The body of water now known as the Red Sea was surrounded for nearly four centuries by the Ottoman Empire`s well-protected domains. During that time, it became a space of not only geological and geographic but also historical coherence. While the Mediterranean, the Atlantic, the Indian Ocean, and other maritime spaces have inspired their own fields of history writing, especially after the recent "oceanic turn," historians have been curiously silent about the Red Sea. In his new monograph, The Red Sea: In Search of Lost Space, Alexis Wick takes this silence itself as an object of analysis. He shows that we have much to learn about how history (and Ottoman history in particular) "makes its object" by studying the emergence of the idea of the Red Sea, Ottoman or otherwise, and also the surprising absence of such a history until now.
In Episode #258 of the Ottoman History Podcast, we sat down with Wick to discuss how and when the Red Sea emerged as a coherent spatial concept and why it has had to wait so long for its historian. Through a close "overreading" of a single Ottoman document, Wick explores how Ottoman officials talked about the space of the sea prior to the nineteenth century. He describes a multiple, relational form spatial thinking in which the sea took on many and sometimes overlapping names after its port cities and trade routes, rather than appearing as a coherent unit pictured on a two-dimensional map.

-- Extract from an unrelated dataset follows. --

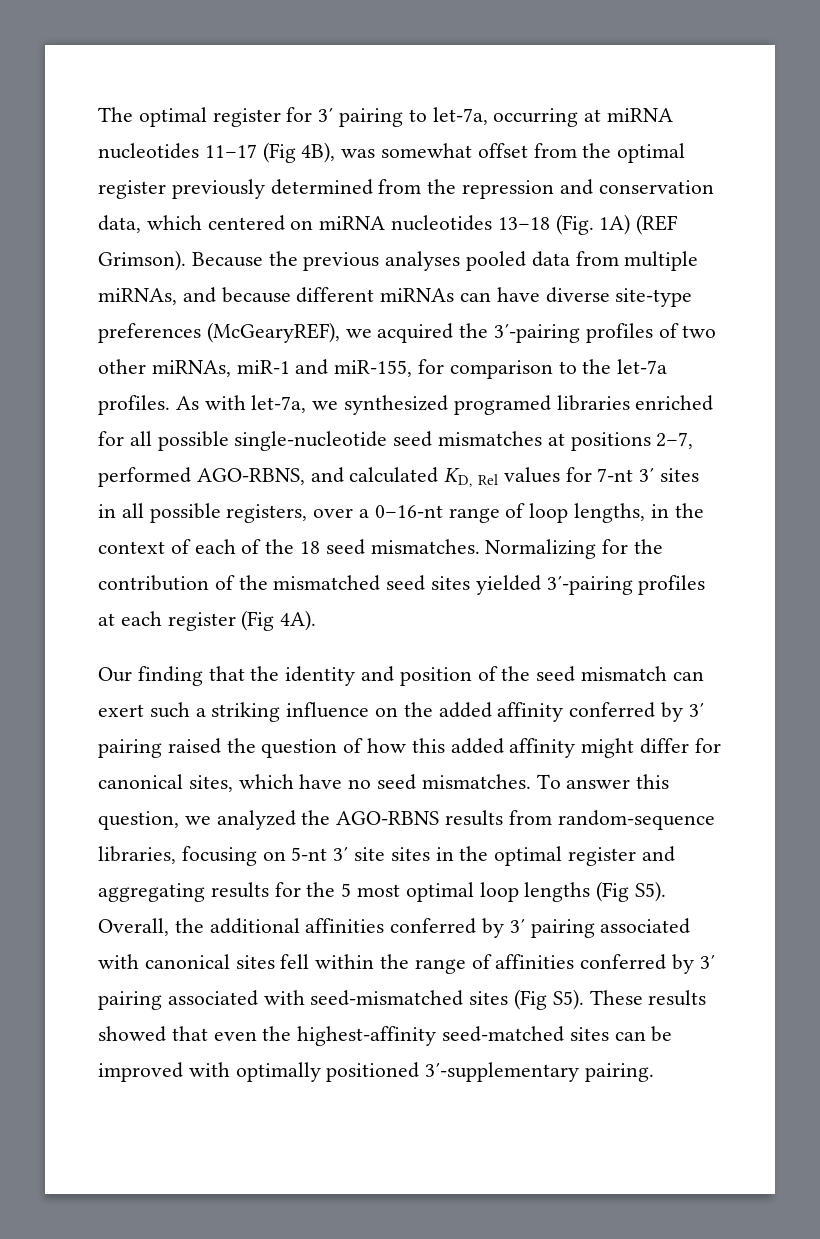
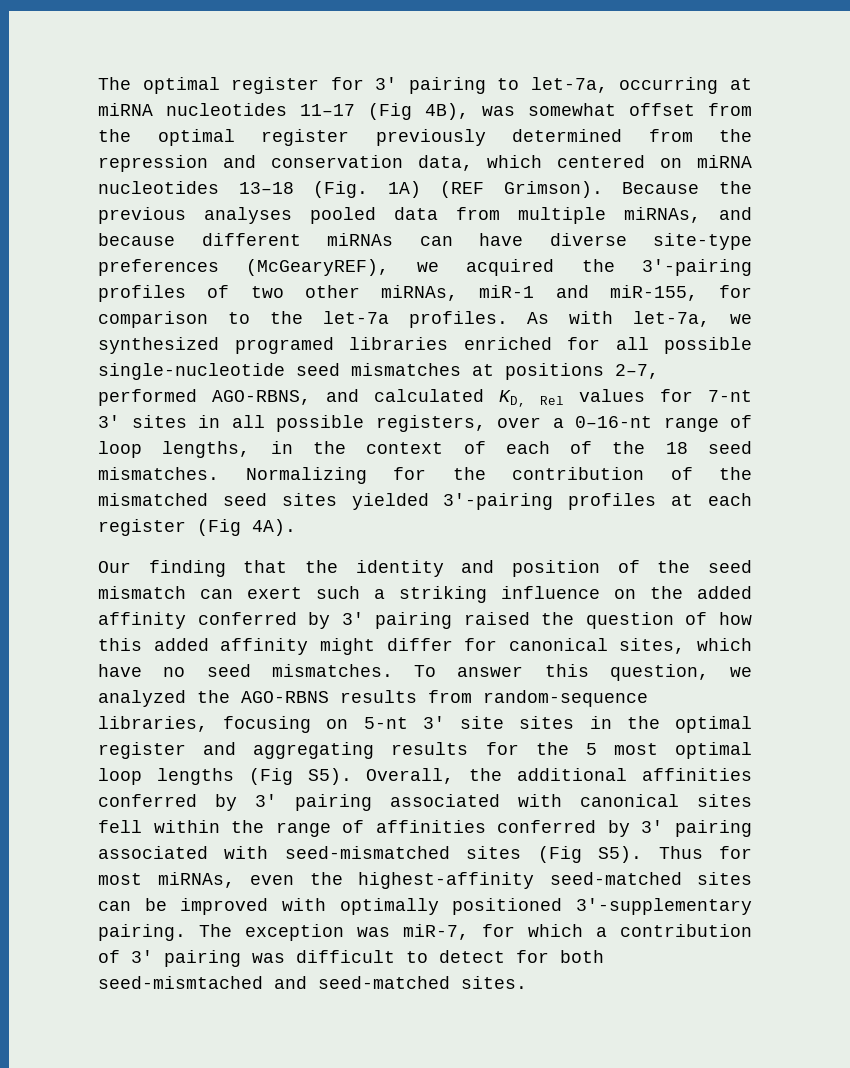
- To answer this question, we analyzed the AGO-RBNS results from random-sequence libraries, focusing on 5-nt 3′ site sites in the optimal register and aggregating results for the 5 most optimal loop lengths (Fig S5). Overall, the additional affinities conferred by 3′ pairing associated with canonical sites fell within the range of affinities conferred by 3′ pairing associated with seed-mismatched sites (Fig S5). These results showed that even the highest-affinity seed-matched sites can be improved with optimally positioned 3′-supplementary pairing.
+ To answer this question, we analyzed the AGO-RBNS results from random-sequence libraries, focusing on 5-nt 3′ site sites in the optimal register and aggregating results for the 5 most optimal loop lengths (Fig S5). Overall, the additional affinities conferred by 3′ pairing associated with canonical sites fell within the range of affinities conferred by 3′ pairing associated with seed-mismatched sites (Fig S5). Thus for most miRNAs, even the highest-affinity seed-matched sites can be improved with optimally positioned 3′-supplementary pairing.
+ The exception was miR-7, for which a contribution of 3′ pairing was difficult to detect for both seed-mismtached and seed-matched sites.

In the nineteenth century, the expansion of European imperial power and new forms of geographical knowledge production introduced a more familiar concept of the sea to Ottoman lands.
For Wick, it is no accident that historians have been silent about the history of the Red Sea until now. Rather, this silence reflects the spatial assumptions that have shaped both Ottoman history and the discipline of history writ large. The emergence of history as a discipline in the early nineteenth century, Wick argues, helped to forge a new concept of "Europe" partly by appropriating to "Europe" both historicity and maritimity. Imagined links between Europe and seafaring, particularly in the Mediterranean, helped to naturalize European conquest. Meanwhile, Europe`s "Others"—the Middle East, the lands of Islam, and sometimes, the Ottoman Empire—became associated with the land, and with cyclical or stagnant temporalities. Despite all of the ink that has been spilled revealing complex relationships between Ottomans and Europeans, then, Ottoman history has largely focused on the land and avoided the sea as part of its burden of birth, leaving the Red Sea a "lost space."
The Red Sea: In Search of Lost Space is a important contribution to Ottoman history and to ongoing conversations about history and theory. Wick`s highly original account of the constitutive assumptions of Ottoman historiography should prompt Ottomanists to reconsider some of the core assumptions of their field. But his use of Ottoman history as a vantage point to raise critical questions about historical methodology, spatiality, and disciplinary formation will be of broad interest to anyone who is curious about how power and knowledge shape both our present and our past.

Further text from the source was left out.